Saturday, March 07, 2026

usa today engages in limited form of Marlon Brando/"sacheen littlefeather" hoax

By N.S.

usa today engages in limited form of the Marlon Brando/"sacheen littlefeather" hoax

usa today ran a "thing" today on Motion Picture Academy members who have refused their Oscars. The first case was that of Dudley Nichols, one of the all-time-great screenwriters, who refused his Oscar for his adaptation of The Informer, collaborating with John Ford. (Note that Nichols, like most of history's greatest screenwriters, e.g., Robert Riskin and Robert E. Sherwood, was snubbed by the new york magazine/dnc vultures.com commissars.) The other cases were those of George C. Scott and The Bum.

"Marlon Brando arrives in London in 1968. The actor would come to define a brave new style of realist acting, as well as defy the Academy Awards when he refused his 1973 Oscar for The Godfather."

(N.S.: There was nothing "realistic" about The Bum's style of acting. As for emotionalism, it was Jimmy Stewart who introduced a more emotional style of acting in 1946 in It's a Wonderful Life. But more "realist"? (I think that would be "realistic" in English.) In my 2004 obituary for The Bum, I criticized the notion that he had revolutionized movie acting by making it more "realistic," and was pleased to see Stefan Kanfer quote me at length, in his 2008 Bum bio, Somebody.)

When younger actors imitated him, The Bum succeeded at making movie acting more self-indulgent.

As far as refusing his Oscar, The Bum was just engaging in a shameless publicity stunt, which emphasized him in his absence, and which imitated George C. Scott, who had refused his own Oscar, for Patton, the previous year.

On the plus side, usa today operatives Marco della Cava and Patrick Ryan and their editors ditched most of the "Sacheen Littlefeather" hoax (the blood libel asserting that John Wayne sought to attack the woman on Oscar Night, 1973), but left in two parts of it: that there was a "Sacheen Littlefeather," when no such person existed, and that she was an American Indian ("native american"). The female's name was Maria Cruz, and she was hispanic, not at all American Indian.

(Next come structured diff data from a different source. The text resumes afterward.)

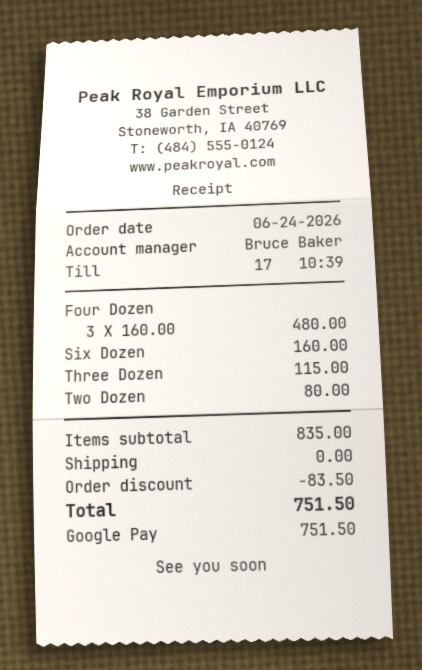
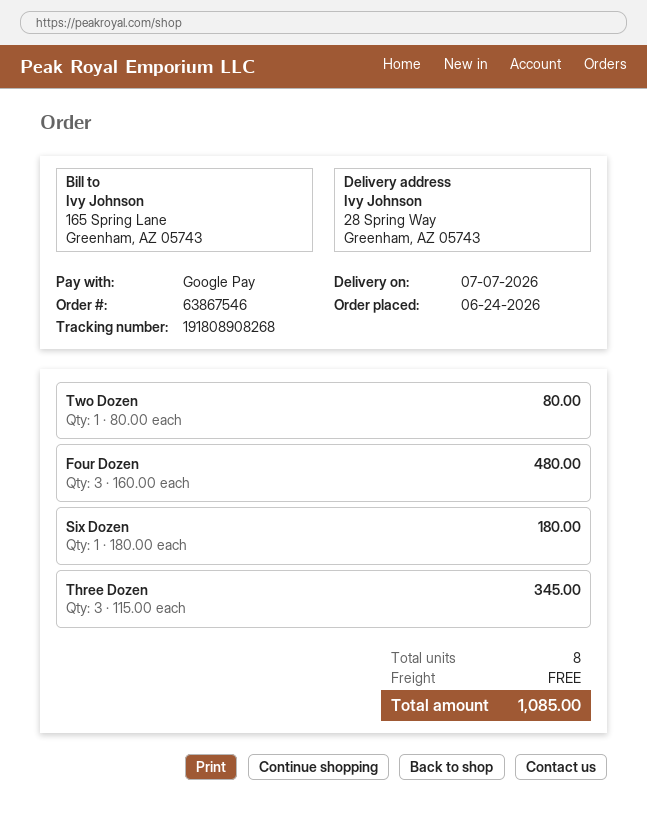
Six Dozen: 1 x 160.00 = 160.00 -> 1 x 180.00 = 180.00
Three Dozen: 1 x 115.00 = 115.00 -> 3 x 115.00 = 345.00
discount: 83.50 -> none
total: 751.50 -> 1085.00

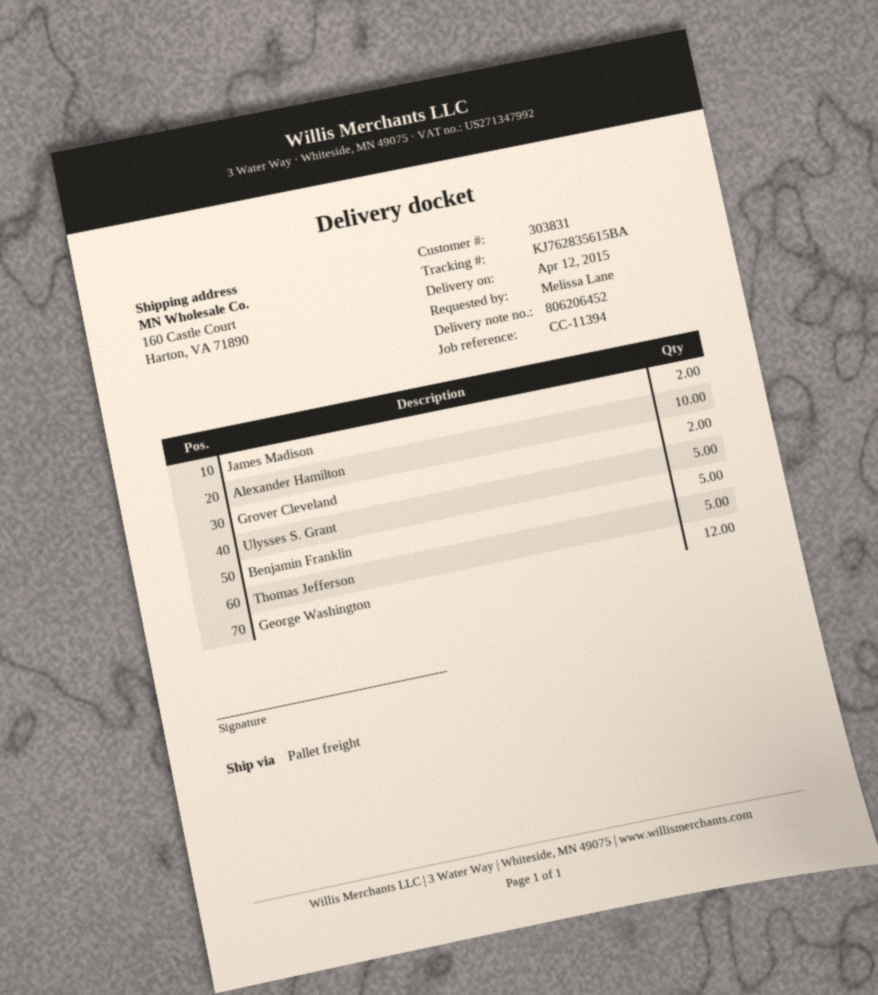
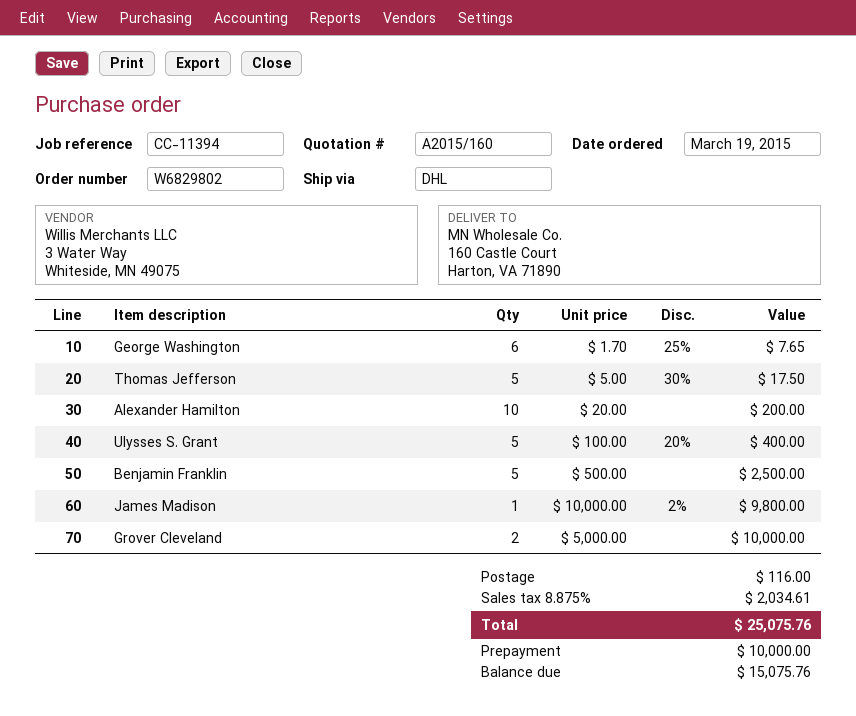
shipping method: pallet freight -> DHL
James Madison: 2 -> 1
George Washington: 12 -> 6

"Why these 3 Oscar winners turned down their Academy Awards
"The Academy Awards is Hollywood's most important event, and the Oscars its biggest prize. So who are the winners who declined the vaunted statuette?
Marco della Cava
Patrick Ryan
(usa today)
march 7, 2026

Marlon Brando

Marlon Brando arrives in London in 1968. The actor would come to define a brave new style of realist acting, as well as defy the Academy Awards when he refused his 1973 Oscar for "The Godfather."

Marlon Brando was a once-in-a-generation actor who literally re-wrote the acting book with his powerful Method performances on both stage and screen. His 1973 best actor win was all but expected given the tremendous success of 1972's "The Godfather," in which Brando played Don Vito Corleone.

Interestingly, Brando had been out of favor with the Hollywood system by the early 1970s, after a series of movies that ran over budget and failed to score big at the box office. He was considered a high-risk hire, and "Godfather" director Coppola had to fight to cast Brando.

So perhaps it wasn't a surprise when instead of accepting the award, he stunned the well-heeled crowd by sending in Native American actress Sacheen Littlefeather to refuse the Oscar proffered by Roger Moore. Instead, she gave a statement (abridging a 15-page speech Brando had written for the occasion) in support of Brando's latest political cause: the plight of Native Americans, specifically the occupation of a town called Wounded Knee.

No one knows where that famous Oscar is now.




1 comment:

Anonymous said...

For realism,you don't think of Brando. How many regular people does anyone know that Brando acted like?

To me,Paul Newman exemplified a "regular" guy and realistic acting,much more than Brando.

Nicholson,no--not realistic--but damn entertaining.

Dustin Hoffman had a regular type of movie persona.

Most ACT-ORS have a huffiness that could be described as "fake acting"--as if they're trying to incorporate Shakespeare into every role they get hired for--needed or not.